Mücerret; madde ve cisim hâlinde olmayan, soyut, düşüncede var olan, zihinde soyutlama, tecrit yoluyle elde edilen, katıksız, karışıksız, saf, hâlis, yalın, çıplak, yalnız, yalnızca, sadece, ancak, sırf, tek, tek başına, münferit, evlenmemiş bekâr erkek gibi anlamlara gelir. İşte mücerret ile ilgili cümleler.
– Çünkü fikirler mücerrettir. (Ö. Seyfeddin)
– Belki asıl zaman, mutlak mânâsında zaman odur ve ben şimdi onun mücerret âleminde yaşıyorum. (A. H. Tanpınar)

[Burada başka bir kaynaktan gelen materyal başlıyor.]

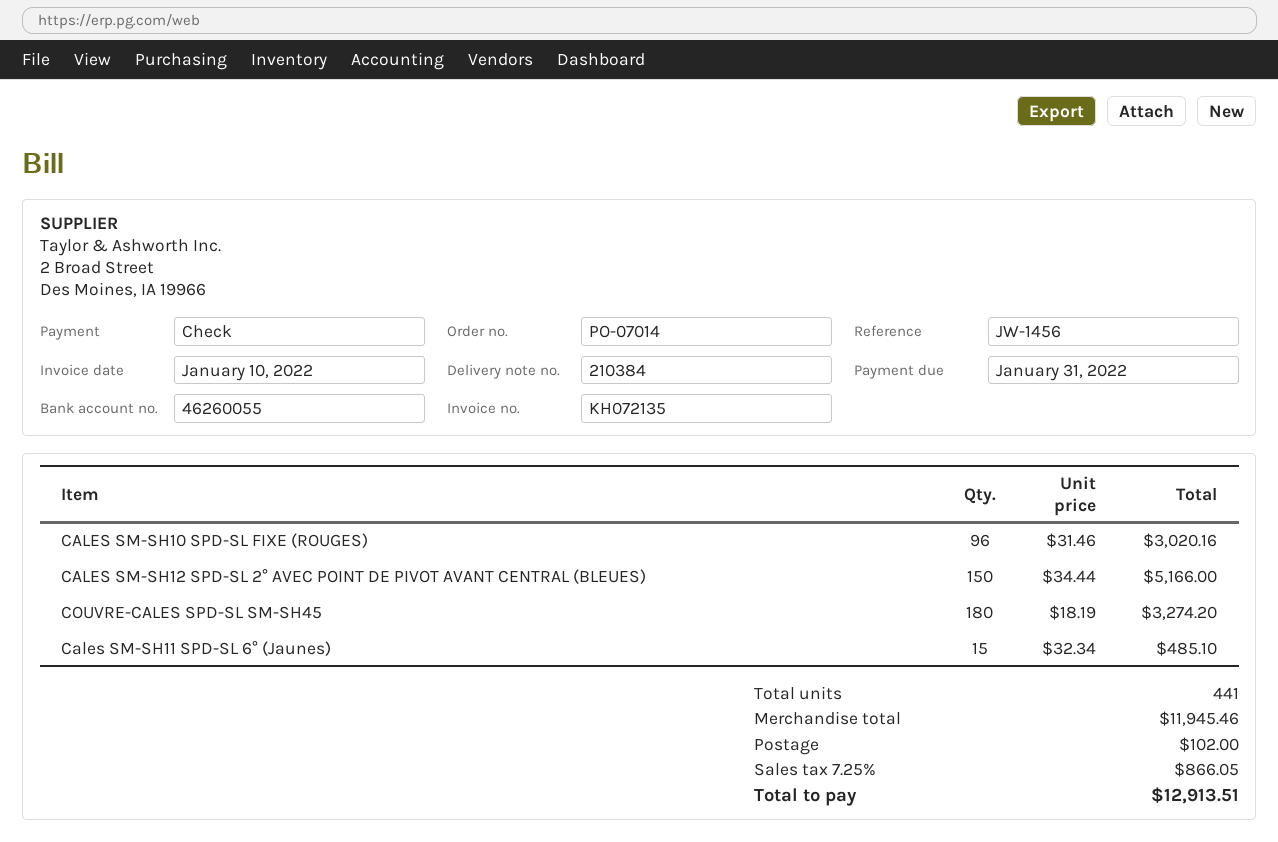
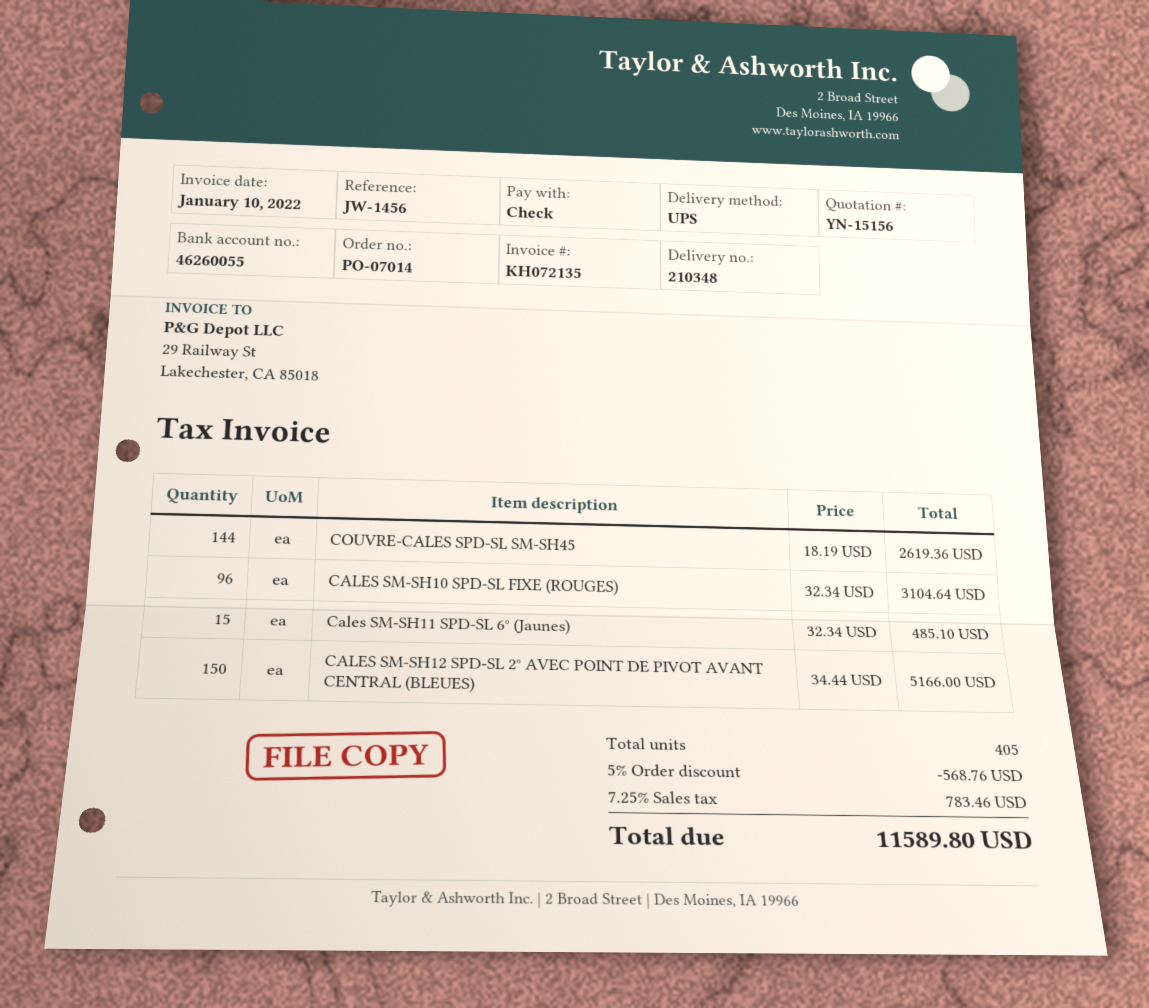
delivery note number: 210384 -> 210348
CALES SM-SH10 SPD-SL FIXE (ROUGES): 96 x 31.46 = 3020.16 -> 96 x 32.34 = 3104.64
COUVRE-CALES SPD-SL SM-SH45: 180 x 18.19 = 3274.20 -> 144 x 18.19 = 2619.36
total quantity: 441 -> 405
discount: none -> 5% = 568.76
shipping: 102.00 -> none
tax: 7.25% = 866.05 -> 7.25% = 783.46
total: 12913.51 -> 11589.80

– Benim mücerret nazariyelerime karşı muârızlarımın müptezel teşbihler ve müşahhas delillerle müdâfaa ettikleri tez bu câhil efkârıumûmiyeyi aldatabilirdi (Peyâmi Safâ)
– Bir nevi mücerret şiir demek olan tekerlemeleri dinlemek ister. (A. H. Çelebi)
– Birkaç güvercin, avlunun mermerleri üzerinde çok mücerret bir bahçede gezinir gibi salınıyorlardı. (A. H. Tanpınar)
– Mücerret olan işlerle uğraşmadan insanlarla iletişime geçmeyi de denemelisin.
– Yavrum, gençsin, dilbersin, mücerretsin. (S. M. Alus)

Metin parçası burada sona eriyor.